- _PROBLEM_:
Which of the lines below include "items"? Each one should be copied out.

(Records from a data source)
____________________

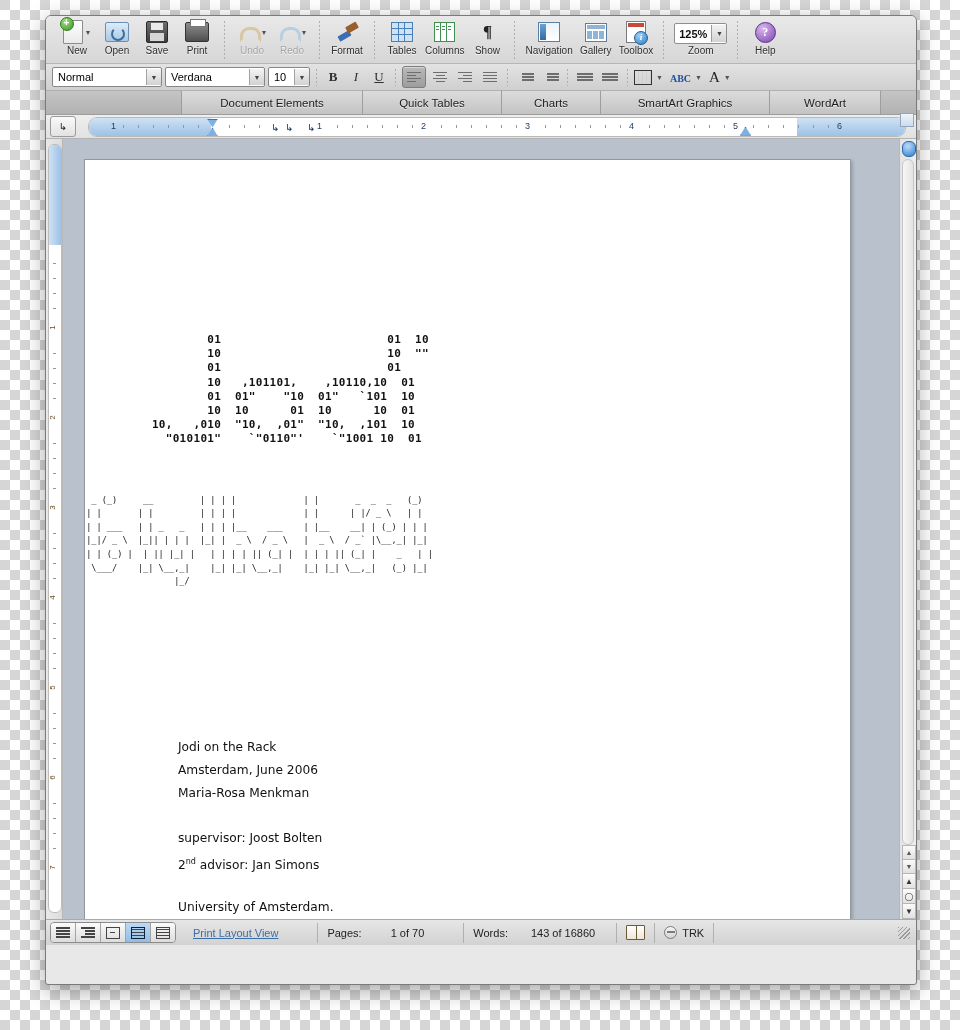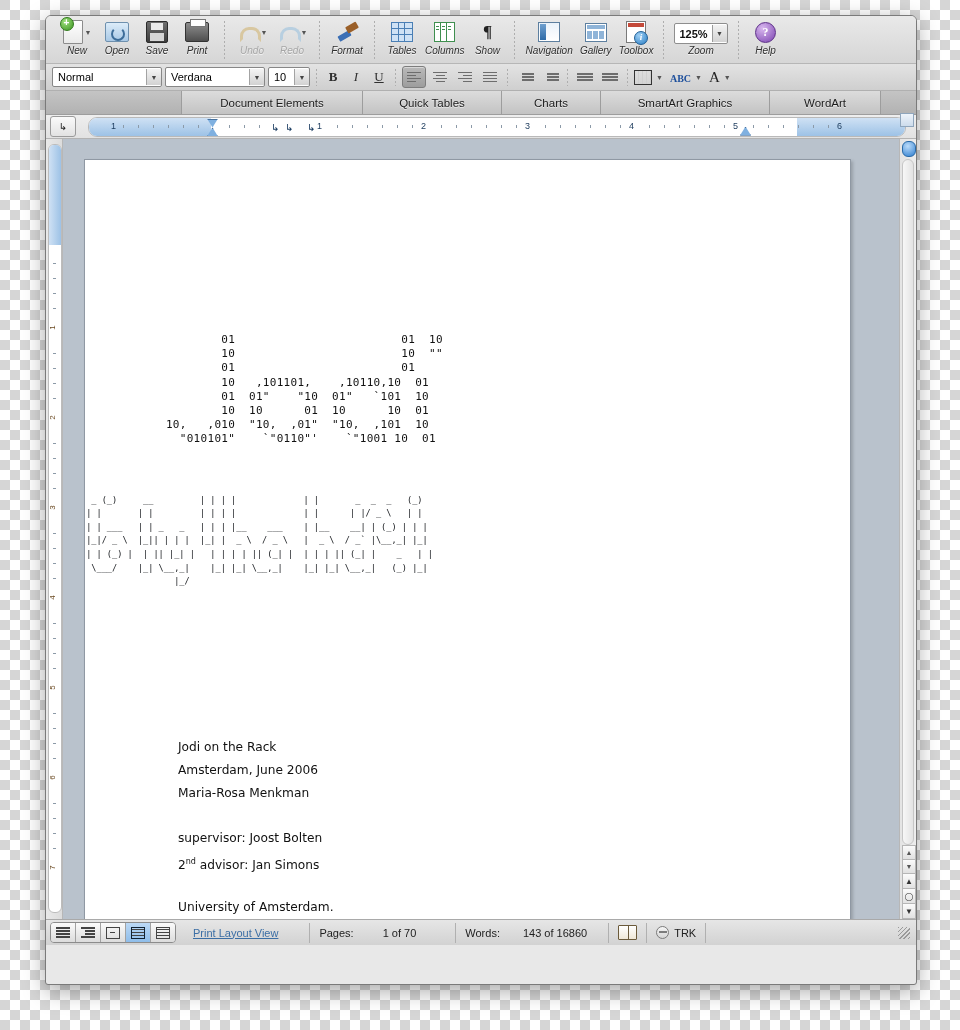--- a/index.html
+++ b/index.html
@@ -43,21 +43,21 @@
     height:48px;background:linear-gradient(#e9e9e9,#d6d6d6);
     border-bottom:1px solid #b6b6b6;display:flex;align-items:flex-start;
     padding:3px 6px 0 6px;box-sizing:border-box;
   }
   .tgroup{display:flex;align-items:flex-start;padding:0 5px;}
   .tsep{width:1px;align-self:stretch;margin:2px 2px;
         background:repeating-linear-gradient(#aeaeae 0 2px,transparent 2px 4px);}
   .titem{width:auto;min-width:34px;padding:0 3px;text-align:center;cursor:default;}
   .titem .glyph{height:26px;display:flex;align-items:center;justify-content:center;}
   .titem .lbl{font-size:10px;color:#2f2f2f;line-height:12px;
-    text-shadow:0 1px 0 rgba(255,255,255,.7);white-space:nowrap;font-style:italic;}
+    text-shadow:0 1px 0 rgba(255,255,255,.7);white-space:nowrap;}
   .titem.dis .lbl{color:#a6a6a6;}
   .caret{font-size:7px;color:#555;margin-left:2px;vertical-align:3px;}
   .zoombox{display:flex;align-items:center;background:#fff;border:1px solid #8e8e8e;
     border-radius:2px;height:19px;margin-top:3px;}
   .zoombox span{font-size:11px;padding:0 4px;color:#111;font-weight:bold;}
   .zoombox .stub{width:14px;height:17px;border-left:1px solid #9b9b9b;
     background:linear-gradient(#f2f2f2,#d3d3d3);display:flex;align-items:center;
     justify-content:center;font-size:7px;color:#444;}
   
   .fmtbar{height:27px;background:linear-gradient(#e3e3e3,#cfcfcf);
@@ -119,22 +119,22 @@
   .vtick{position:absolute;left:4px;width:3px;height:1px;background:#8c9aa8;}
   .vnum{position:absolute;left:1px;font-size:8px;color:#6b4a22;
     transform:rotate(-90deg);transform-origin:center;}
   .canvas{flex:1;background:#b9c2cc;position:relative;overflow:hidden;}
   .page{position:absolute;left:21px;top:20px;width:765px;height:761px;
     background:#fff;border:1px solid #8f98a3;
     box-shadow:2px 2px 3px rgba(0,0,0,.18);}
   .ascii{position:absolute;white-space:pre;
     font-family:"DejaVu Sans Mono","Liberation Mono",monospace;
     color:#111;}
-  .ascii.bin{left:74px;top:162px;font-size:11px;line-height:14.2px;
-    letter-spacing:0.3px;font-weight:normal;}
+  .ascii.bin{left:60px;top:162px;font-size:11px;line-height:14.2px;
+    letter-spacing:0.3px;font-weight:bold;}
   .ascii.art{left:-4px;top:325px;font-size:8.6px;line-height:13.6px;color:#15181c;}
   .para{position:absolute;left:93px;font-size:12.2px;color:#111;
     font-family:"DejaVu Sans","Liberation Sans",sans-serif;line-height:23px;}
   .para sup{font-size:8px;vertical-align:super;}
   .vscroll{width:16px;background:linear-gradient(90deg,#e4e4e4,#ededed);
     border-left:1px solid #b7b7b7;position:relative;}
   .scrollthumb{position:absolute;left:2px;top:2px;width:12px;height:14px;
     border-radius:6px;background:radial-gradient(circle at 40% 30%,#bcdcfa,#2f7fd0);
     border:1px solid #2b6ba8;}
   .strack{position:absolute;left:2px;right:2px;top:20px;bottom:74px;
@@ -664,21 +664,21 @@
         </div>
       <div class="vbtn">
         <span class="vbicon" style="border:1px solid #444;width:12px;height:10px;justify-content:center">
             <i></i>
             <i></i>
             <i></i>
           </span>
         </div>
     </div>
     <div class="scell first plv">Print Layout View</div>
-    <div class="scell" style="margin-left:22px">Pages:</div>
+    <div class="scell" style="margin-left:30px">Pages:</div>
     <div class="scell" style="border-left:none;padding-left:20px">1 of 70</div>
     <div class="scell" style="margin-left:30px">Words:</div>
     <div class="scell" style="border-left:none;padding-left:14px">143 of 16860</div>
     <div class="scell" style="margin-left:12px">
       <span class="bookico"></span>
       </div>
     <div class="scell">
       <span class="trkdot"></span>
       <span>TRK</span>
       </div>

____________________

- _THE ANSWER_:
     border-bottom:1px solid #b6b6b6;display:flex;align-items:flex-start;
   .tgroup{display:flex;align-items:flex-start;padding:0 5px;}
   .titem .glyph{height:26px;display:flex;align-items:center;justify-content:center;}
   .zoombox{display:flex;align-items:center;background:#fff;border:1px solid #8e8e8e;
     background:linear-gradient(#f2f2f2,#d3d3d3);display:flex;align-items:center;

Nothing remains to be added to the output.